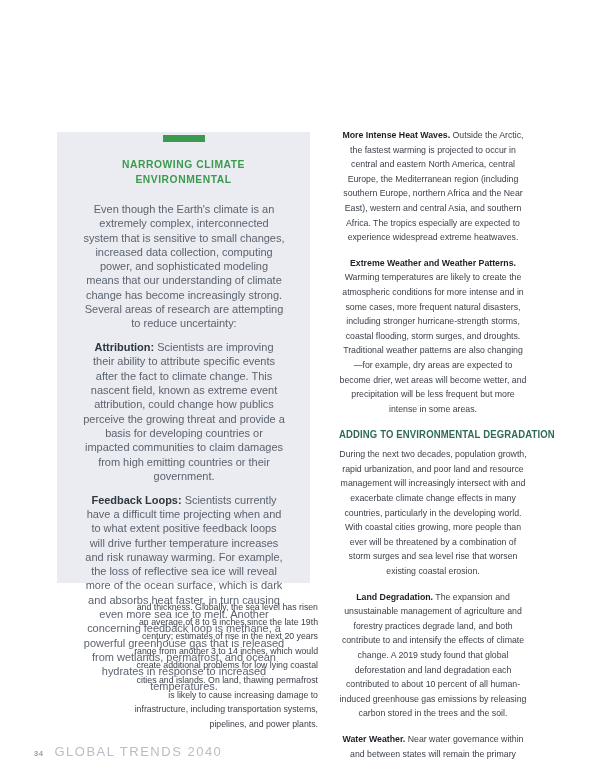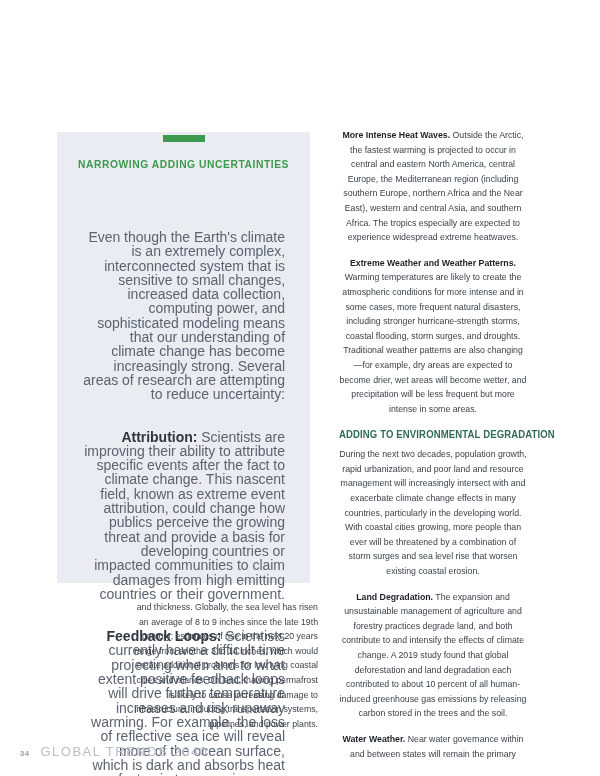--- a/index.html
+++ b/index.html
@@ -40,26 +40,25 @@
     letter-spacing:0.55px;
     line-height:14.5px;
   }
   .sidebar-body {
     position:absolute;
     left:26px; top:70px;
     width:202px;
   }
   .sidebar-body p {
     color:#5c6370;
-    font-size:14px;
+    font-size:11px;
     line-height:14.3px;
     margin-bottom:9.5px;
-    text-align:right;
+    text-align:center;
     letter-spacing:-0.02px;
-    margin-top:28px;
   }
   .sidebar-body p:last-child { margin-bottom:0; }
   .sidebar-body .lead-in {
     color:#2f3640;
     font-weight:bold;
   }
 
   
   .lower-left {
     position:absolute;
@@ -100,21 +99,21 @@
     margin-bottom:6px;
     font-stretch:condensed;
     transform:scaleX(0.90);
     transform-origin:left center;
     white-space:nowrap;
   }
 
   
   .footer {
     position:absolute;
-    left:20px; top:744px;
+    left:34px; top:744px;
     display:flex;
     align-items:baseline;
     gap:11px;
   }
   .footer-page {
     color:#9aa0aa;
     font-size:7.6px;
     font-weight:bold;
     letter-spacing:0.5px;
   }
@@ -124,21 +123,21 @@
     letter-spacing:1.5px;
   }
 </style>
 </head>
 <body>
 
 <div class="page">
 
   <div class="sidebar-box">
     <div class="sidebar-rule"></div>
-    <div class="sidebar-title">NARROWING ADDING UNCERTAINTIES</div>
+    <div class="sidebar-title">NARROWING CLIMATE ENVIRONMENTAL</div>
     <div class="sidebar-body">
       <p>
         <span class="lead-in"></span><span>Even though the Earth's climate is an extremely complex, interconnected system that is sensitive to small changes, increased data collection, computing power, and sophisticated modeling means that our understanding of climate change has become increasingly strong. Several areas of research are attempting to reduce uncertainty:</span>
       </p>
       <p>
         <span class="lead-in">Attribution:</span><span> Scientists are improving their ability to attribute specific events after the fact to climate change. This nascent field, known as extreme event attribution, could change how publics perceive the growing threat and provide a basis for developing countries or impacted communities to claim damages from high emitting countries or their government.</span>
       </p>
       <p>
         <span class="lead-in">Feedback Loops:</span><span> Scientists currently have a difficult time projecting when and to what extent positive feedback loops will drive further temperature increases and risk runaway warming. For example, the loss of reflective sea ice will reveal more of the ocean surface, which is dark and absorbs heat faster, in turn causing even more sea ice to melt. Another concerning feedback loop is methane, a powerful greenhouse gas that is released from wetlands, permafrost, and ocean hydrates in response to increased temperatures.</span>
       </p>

────────────────────

Reproduce the lines above exactly, please, but not the pictures in them.

--- a/index.html
+++ b/index.html
@@ -40,26 +40,25 @@
     letter-spacing:0.55px;
     line-height:14.5px;
   }
   .sidebar-body {
     position:absolute;
     left:26px; top:70px;
     width:202px;
   }
   .sidebar-body p {
     color:#5c6370;
-    font-size:14px;
+    font-size:11px;
     line-height:14.3px;
     margin-bottom:9.5px;
-    text-align:right;
+    text-align:center;
     letter-spacing:-0.02px;
-    margin-top:28px;
   }
   .sidebar-body p:last-child { margin-bottom:0; }
   .sidebar-body .lead-in {
     color:#2f3640;
     font-weight:bold;
   }
 
   
   .lower-left {
     position:absolute;
@@ -100,21 +99,21 @@
     margin-bottom:6px;
     font-stretch:condensed;
     transform:scaleX(0.90);
     transform-origin:left center;
     white-space:nowrap;
   }
 
   
   .footer {
     position:absolute;
-    left:20px; top:744px;
+    left:34px; top:744px;
     display:flex;
     align-items:baseline;
     gap:11px;
   }
   .footer-page {
     color:#9aa0aa;
     font-size:7.6px;
     font-weight:bold;
     letter-spacing:0.5px;
   }
@@ -124,21 +123,21 @@
     letter-spacing:1.5px;
   }
 </style>
 </head>
 <body>
 
 <div class="page">
 
   <div class="sidebar-box">
     <div class="sidebar-rule"></div>
-    <div class="sidebar-title">NARROWING ADDING UNCERTAINTIES</div>
+    <div class="sidebar-title">NARROWING CLIMATE ENVIRONMENTAL</div>
     <div class="sidebar-body">
       <p>
         <span class="lead-in"></span><span>Even though the Earth's climate is an extremely complex, interconnected system that is sensitive to small changes, increased data collection, computing power, and sophisticated modeling means that our understanding of climate change has become increasingly strong. Several areas of research are attempting to reduce uncertainty:</span>
       </p>
       <p>
         <span class="lead-in">Attribution:</span><span> Scientists are improving their ability to attribute specific events after the fact to climate change. This nascent field, known as extreme event attribution, could change how publics perceive the growing threat and provide a basis for developing countries or impacted communities to claim damages from high emitting countries or their government.</span>
       </p>
       <p>
         <span class="lead-in">Feedback Loops:</span><span> Scientists currently have a difficult time projecting when and to what extent positive feedback loops will drive further temperature increases and risk runaway warming. For example, the loss of reflective sea ice will reveal more of the ocean surface, which is dark and absorbs heat faster, in turn causing even more sea ice to melt. Another concerning feedback loop is methane, a powerful greenhouse gas that is released from wetlands, permafrost, and ocean hydrates in response to increased temperatures.</span>
       </p>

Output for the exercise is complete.